I graduated from the Arts Faculty with Honours from the Presidency College in 1935. It had already been decided that I would go to the U.K. and return as a barrister. I did not oppose the idea either. Father suggested that since I was going to the U.K. then I might as well appear for the ICS also. I set out for the U.K. after my graduation results were out in 1935; I reached the shores for the Kingdom by the end of the year. Little did I realize that something great was going to happen to me; a realization which went far beyond studying law.

I reached London. I was all set to become a barrister.

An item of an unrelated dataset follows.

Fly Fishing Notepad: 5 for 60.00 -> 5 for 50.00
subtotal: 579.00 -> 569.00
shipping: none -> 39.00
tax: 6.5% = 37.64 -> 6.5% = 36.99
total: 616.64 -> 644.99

Following father’s advice, I appeared for the ICS examination the next year but could not make it. My law studies continued.

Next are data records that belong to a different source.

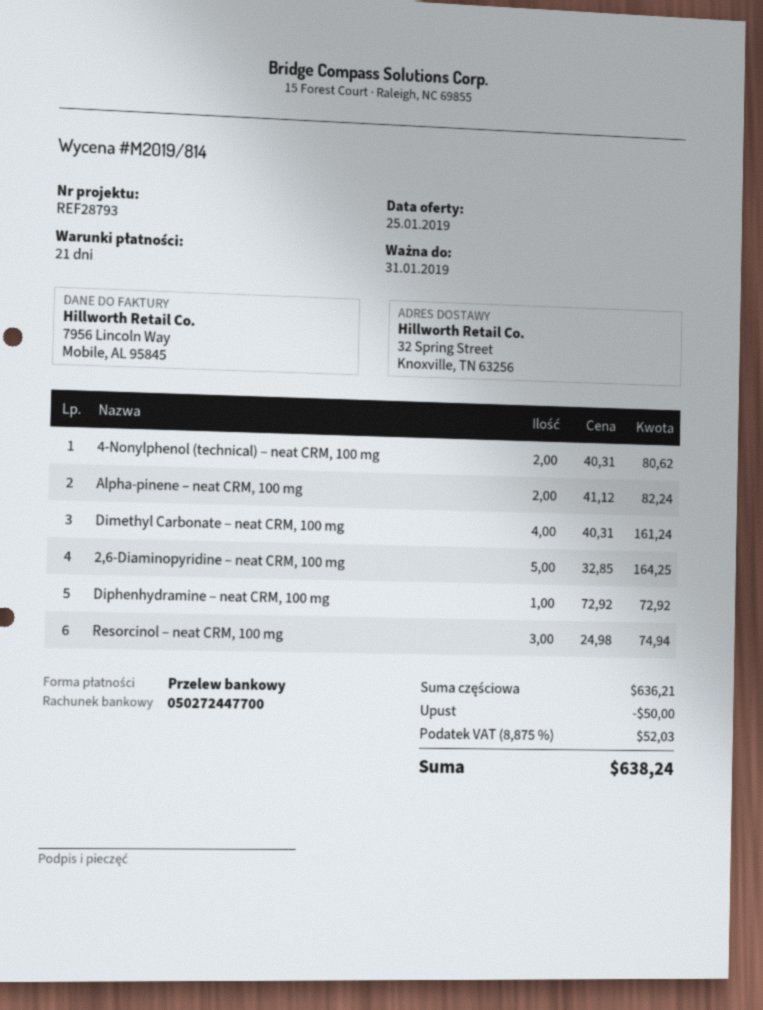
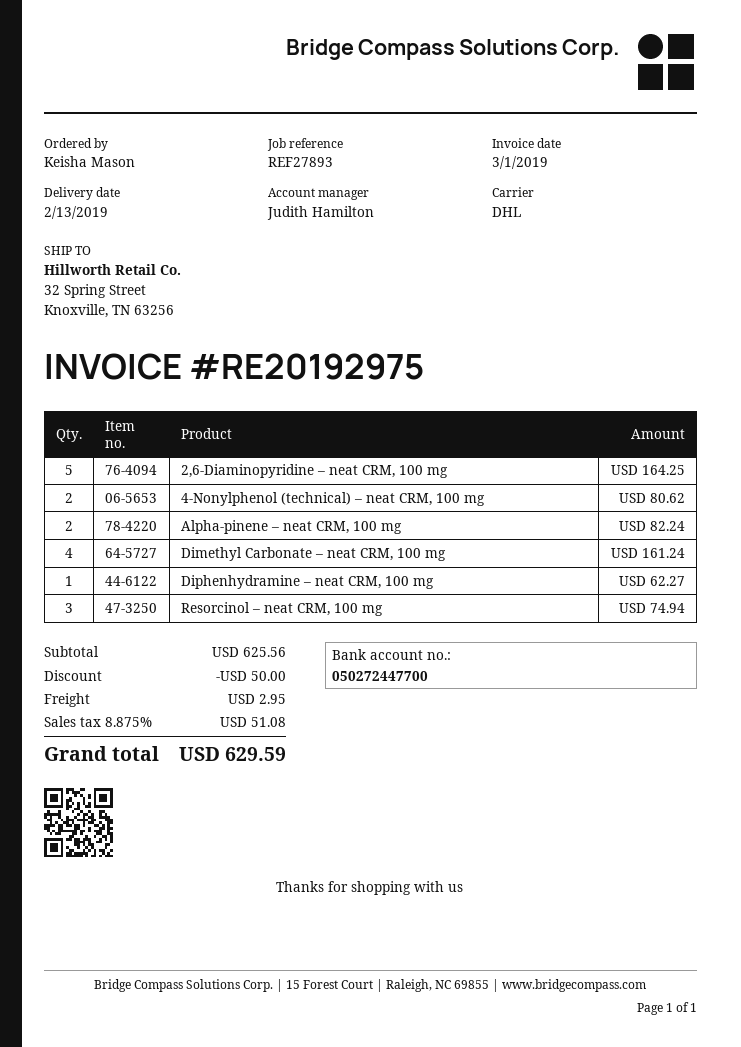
reference: REF28793 -> REF27893
Diphenhydramine – neat CRM, 100 mg: 1 for 72.92 -> 1 for 62.27
subtotal: 636.21 -> 625.56
shipping: none -> 2.95
tax: 8.875% = 52.03 -> 8.875% = 51.08
total: 638.24 -> 629.59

I was initiated to international politics in London. Entire Europe was restive; Fascist Mussolini had wrested power in Italy. In 1922, within a year of my reaching London, he was in control of Abyssinnia too. In Germany, Hitler, after going control of power, was casting lustful eyes at the entire world. On the other hand, the Socialist Soviet Russia had been trying to align its economic policies with Fascism. Japan had already attacked China.

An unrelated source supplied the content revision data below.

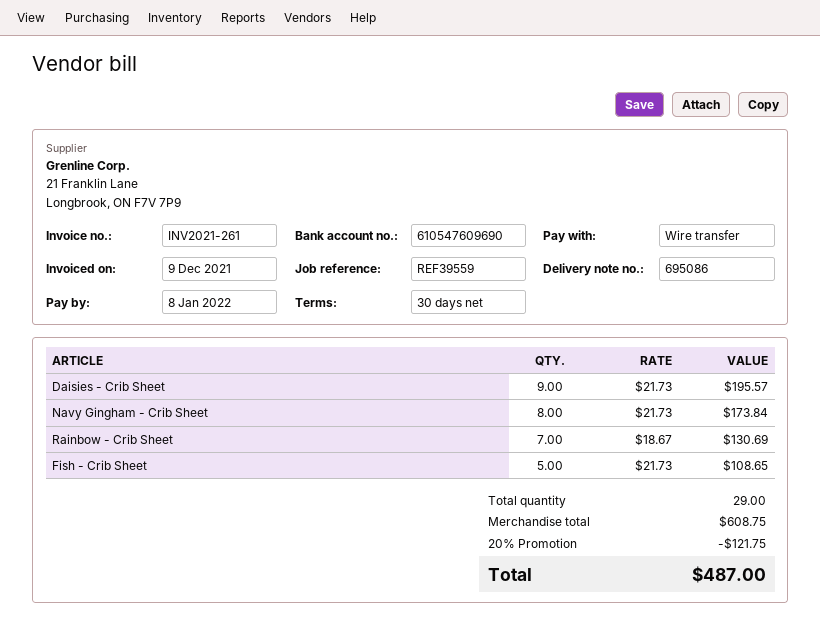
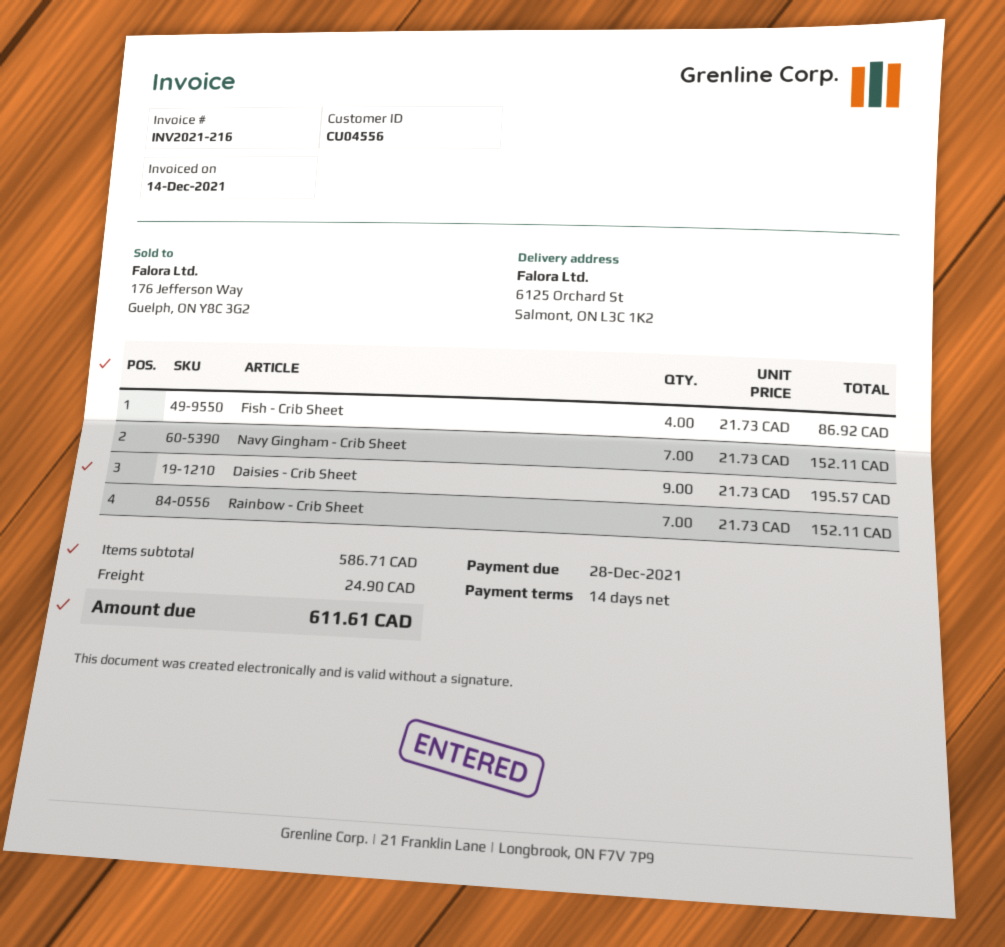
invoice number: INV2021-261 -> INV2021-216
invoice date: 2021-12-09 -> 2021-12-14
payment terms: 30 days -> 14 days
due date: 2022-01-08 -> 2021-12-28
Navy Gingham - Crib Sheet: 8 x 21.73 = 173.84 -> 7 x 21.73 = 152.11
Rainbow - Crib Sheet: 7 x 18.67 = 130.69 -> 7 x 21.73 = 152.11
Fish - Crib Sheet: 5 x 21.73 = 108.65 -> 4 x 21.73 = 86.92
subtotal: 608.75 -> 586.71
discount: 20% = 121.75 -> none
shipping: none -> 24.90
total: 487.00 -> 611.61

Politics was a hot topic of discussion at all the Universities in England. Professor Harold Laski was drawing huge crowds with his anti-Fascist lectures. I had also become one with the progressive forces. I was reading a lot on Fascism. We Indian students were at the some time trying to generate public opinion on the movement back home. Krishna Menon was the leader of India League. In later Independent India, was a minister in Nehru’s cabinet for a long time. It was under his leadership that we took to our movement to London. Later my personal relationship with him deepened. All the Indian students co-operated with him without reservations.

In 1936, Bhupesh Gupta came to study in London. With he was lodged in Behrampur Jail, he had graduated in arts; he was that intelligent. He also arrived in London to study law.

It was at a house in London that I met Bhupesh, his enthusiasm was contagious. Bhupesh had brought along with him a letter written to the Great Britain Communist Party leadership. Snehangshu Acharya was also present in London at that time. We met Britain’s top Communist leaders Harry Polit, Rajani Palme Dutt, Ben Bradley and others. The British Communist leadership actively helped the India League and the Indian Students.

I would like to mention here the role of two leaders of the British Communist Party; Bradley and Michele Karrit Bradley had even come to India to help the Communist movement here. He had a significant involvement in the Labour Movement too. Though he was an Englishman, he had to spend some time in India jails for his involvement in the Meerut conspiracy case. We can never forget or ignore the role of this Englishman in India’s Freedom struggle and the spread of socialism here. Karrit, on the other hand, was a top Imperial Civil Service Officer. He was even secretary to the Governor of undivided Bengal for sometimes. Once his political inclinations became public, he resigned. Some idea about his contribution to the Indian Communist Movement can be gauged from his book, ‘ Mole in the Crown’. We received all out support from leaders like these.

Hiren Mukherjee, Sajjab Zahir, Dr. Z.A. Ahmed and Niharendu Dutta Majumdar had left Britain for India in the meantime. Their absence was felt by us dearly; in fact, our enthusiasm had ebbed somewhat. We realized with the void had to be filled. Indian students at London, Cambridge and Oxford formed their own Communist groups. The British leadership advised us not to hold public meetings because the British Raj in India had already banned the Communist Party. We started attending Marxist Study circles. Our teachers were Harry Pollit, Rajani Palma Dutt, Clemens Dutt and Bradley. The entire world was by then in a tizzy. There was a civil war in Spain; all progressive forces were coming together against the dictatorial rule of Franco. An International Brigade had been set up to fight this Fascist attitude. Ralph Fox, Chirstopher Codwell and other eminent communist intellectuals had started going to Spain. Incidentally ‘For whom The Bell Toll’s by Ernest Hemingway was based on this struggle. I was getting more and more involved; deep inside; I would realize everything changing. Marxist literature and the contemporay political happenings of the world were fast pulling me into the mainstream of politics.